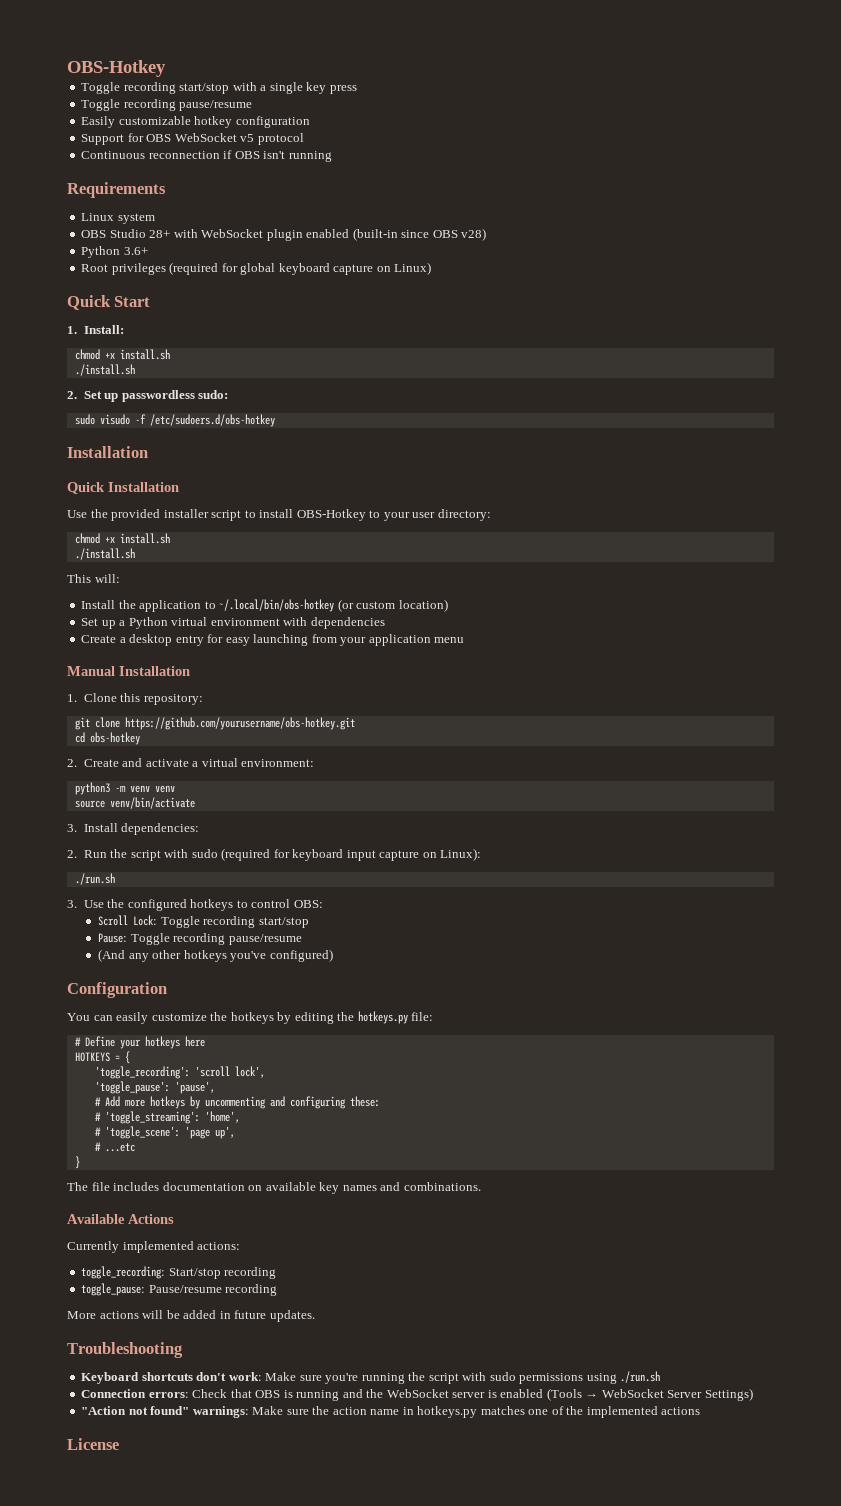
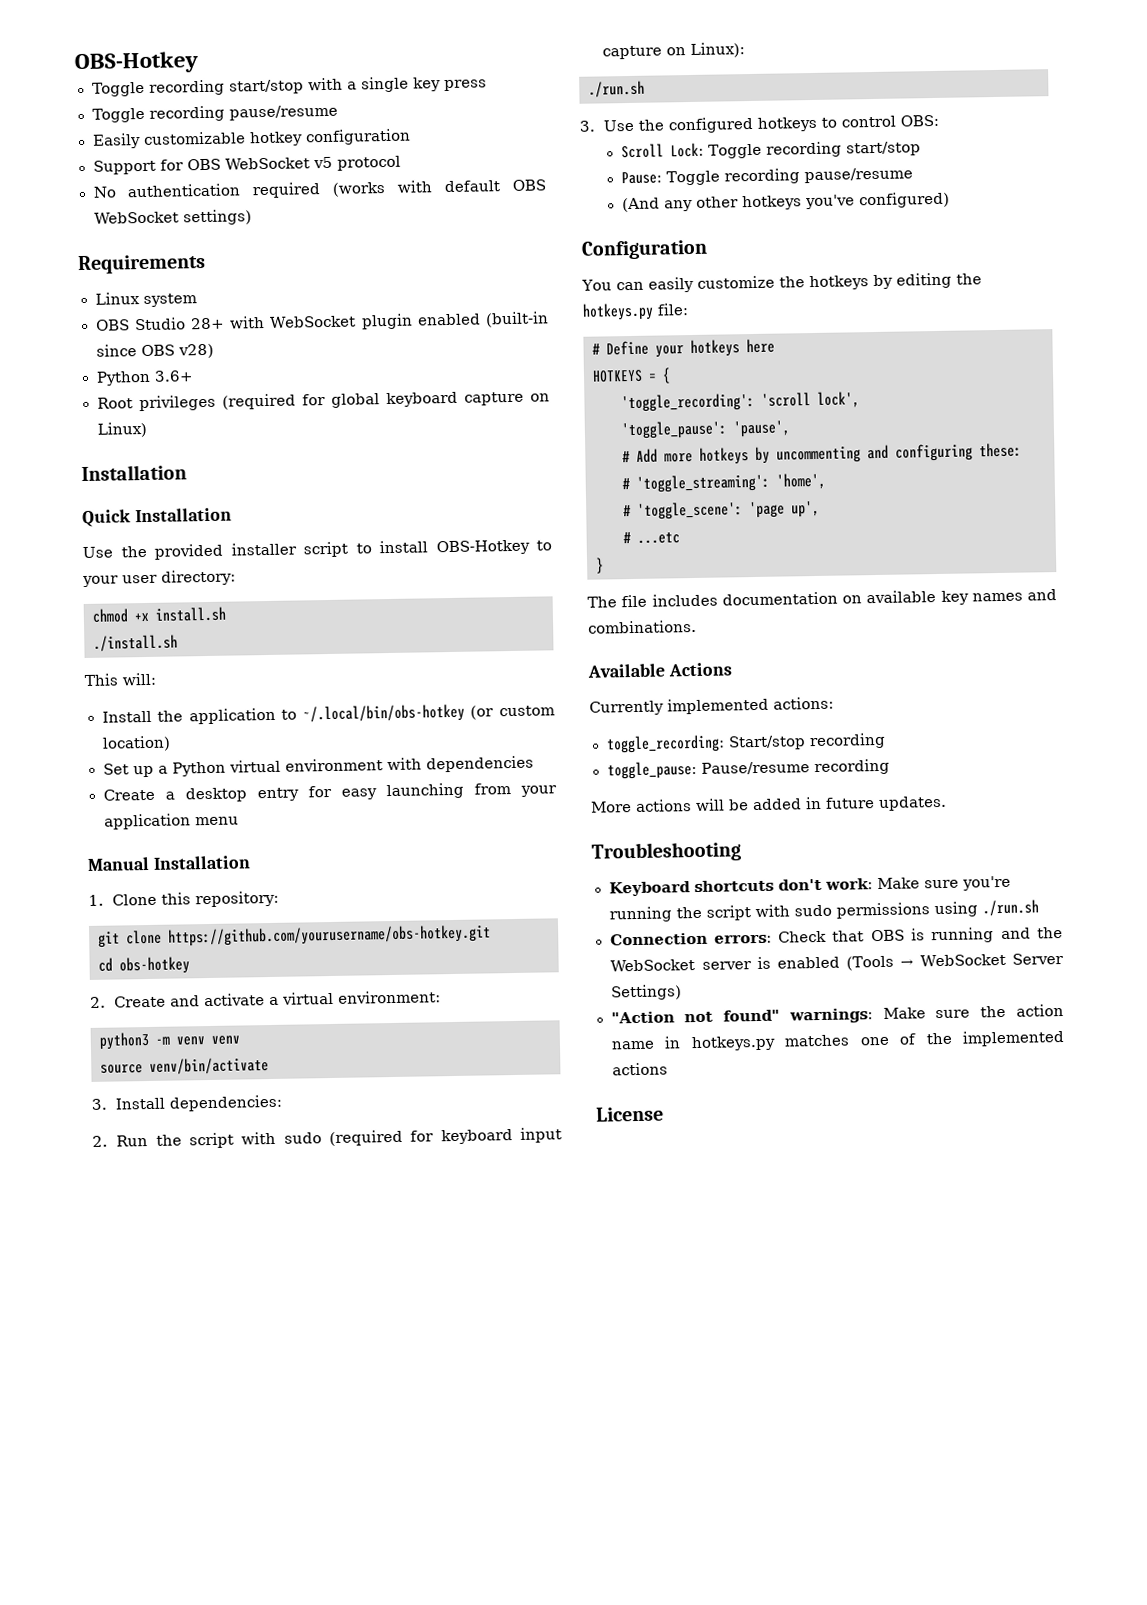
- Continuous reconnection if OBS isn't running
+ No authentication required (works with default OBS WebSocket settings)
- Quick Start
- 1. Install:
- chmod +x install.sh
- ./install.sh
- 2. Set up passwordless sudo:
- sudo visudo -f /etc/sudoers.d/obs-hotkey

##########

_INSTRUCTIONS FOR THE TASK_. Return the data above in its exact wording, with none of the pictures.

_ANSWER SECTION_.
- Continuous reconnection if OBS isn't running
+ No authentication required (works with default OBS WebSocket settings)
- Quick Start
- 1. Install:
- chmod +x install.sh
- ./install.sh
- 2. Set up passwordless sudo:
- sudo visudo -f /etc/sudoers.d/obs-hotkey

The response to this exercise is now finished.